Problem statement :: Copy out the listing in full, exactly as written, but not its pictures.

Supplied data ::
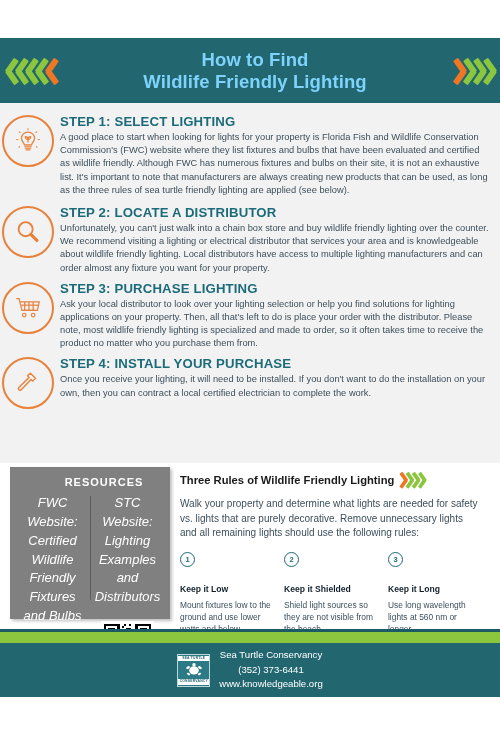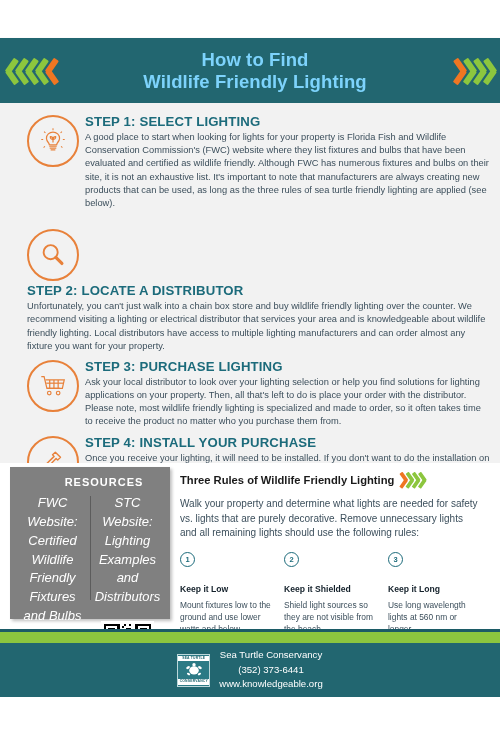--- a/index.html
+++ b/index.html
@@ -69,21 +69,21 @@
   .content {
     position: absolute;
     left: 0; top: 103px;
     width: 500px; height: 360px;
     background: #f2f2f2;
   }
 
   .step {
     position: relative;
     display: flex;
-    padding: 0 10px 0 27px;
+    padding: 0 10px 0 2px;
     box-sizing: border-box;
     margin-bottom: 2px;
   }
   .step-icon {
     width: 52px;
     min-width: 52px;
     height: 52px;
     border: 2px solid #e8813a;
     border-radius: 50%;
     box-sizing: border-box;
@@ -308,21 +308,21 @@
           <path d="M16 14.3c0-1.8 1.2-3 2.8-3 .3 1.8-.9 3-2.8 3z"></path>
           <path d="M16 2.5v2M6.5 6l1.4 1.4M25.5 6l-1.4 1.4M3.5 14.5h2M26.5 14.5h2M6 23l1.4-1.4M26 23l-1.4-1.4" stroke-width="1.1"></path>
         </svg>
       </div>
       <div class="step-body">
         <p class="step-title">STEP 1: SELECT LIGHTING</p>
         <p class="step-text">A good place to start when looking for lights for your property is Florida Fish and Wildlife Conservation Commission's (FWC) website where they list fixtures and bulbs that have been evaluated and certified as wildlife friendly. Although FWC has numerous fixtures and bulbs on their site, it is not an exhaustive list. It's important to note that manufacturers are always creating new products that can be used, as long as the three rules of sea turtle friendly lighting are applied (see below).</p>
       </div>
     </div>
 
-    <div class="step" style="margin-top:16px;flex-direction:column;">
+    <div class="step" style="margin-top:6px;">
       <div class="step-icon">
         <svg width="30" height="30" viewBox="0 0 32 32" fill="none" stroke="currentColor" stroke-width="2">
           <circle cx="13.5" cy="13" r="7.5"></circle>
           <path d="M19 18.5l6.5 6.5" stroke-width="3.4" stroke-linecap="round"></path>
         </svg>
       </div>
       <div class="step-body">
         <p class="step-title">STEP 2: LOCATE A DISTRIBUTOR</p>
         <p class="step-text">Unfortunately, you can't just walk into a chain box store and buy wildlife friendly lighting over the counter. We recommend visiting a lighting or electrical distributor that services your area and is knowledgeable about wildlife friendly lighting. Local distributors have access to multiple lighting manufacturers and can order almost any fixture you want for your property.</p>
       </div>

Response box ::
--- a/index.html
+++ b/index.html
@@ -69,21 +69,21 @@
   .content {
     position: absolute;
     left: 0; top: 103px;
     width: 500px; height: 360px;
     background: #f2f2f2;
   }
 
   .step {
     position: relative;
     display: flex;
-    padding: 0 10px 0 27px;
+    padding: 0 10px 0 2px;
     box-sizing: border-box;
     margin-bottom: 2px;
   }
   .step-icon {
     width: 52px;
     min-width: 52px;
     height: 52px;
     border: 2px solid #e8813a;
     border-radius: 50%;
     box-sizing: border-box;
@@ -308,21 +308,21 @@
           <path d="M16 14.3c0-1.8 1.2-3 2.8-3 .3 1.8-.9 3-2.8 3z"></path>
           <path d="M16 2.5v2M6.5 6l1.4 1.4M25.5 6l-1.4 1.4M3.5 14.5h2M26.5 14.5h2M6 23l1.4-1.4M26 23l-1.4-1.4" stroke-width="1.1"></path>
         </svg>
       </div>
       <div class="step-body">
         <p class="step-title">STEP 1: SELECT LIGHTING</p>
         <p class="step-text">A good place to start when looking for lights for your property is Florida Fish and Wildlife Conservation Commission's (FWC) website where they list fixtures and bulbs that have been evaluated and certified as wildlife friendly. Although FWC has numerous fixtures and bulbs on their site, it is not an exhaustive list. It's important to note that manufacturers are always creating new products that can be used, as long as the three rules of sea turtle friendly lighting are applied (see below).</p>
       </div>
     </div>
 
-    <div class="step" style="margin-top:16px;flex-direction:column;">
+    <div class="step" style="margin-top:6px;">
       <div class="step-icon">
         <svg width="30" height="30" viewBox="0 0 32 32" fill="none" stroke="currentColor" stroke-width="2">
           <circle cx="13.5" cy="13" r="7.5"></circle>
           <path d="M19 18.5l6.5 6.5" stroke-width="3.4" stroke-linecap="round"></path>
         </svg>
       </div>
       <div class="step-body">
         <p class="step-title">STEP 2: LOCATE A DISTRIBUTOR</p>
         <p class="step-text">Unfortunately, you can't just walk into a chain box store and buy wildlife friendly lighting over the counter. We recommend visiting a lighting or electrical distributor that services your area and is knowledgeable about wildlife friendly lighting. Local distributors have access to multiple lighting manufacturers and can order almost any fixture you want for your property.</p>
       </div>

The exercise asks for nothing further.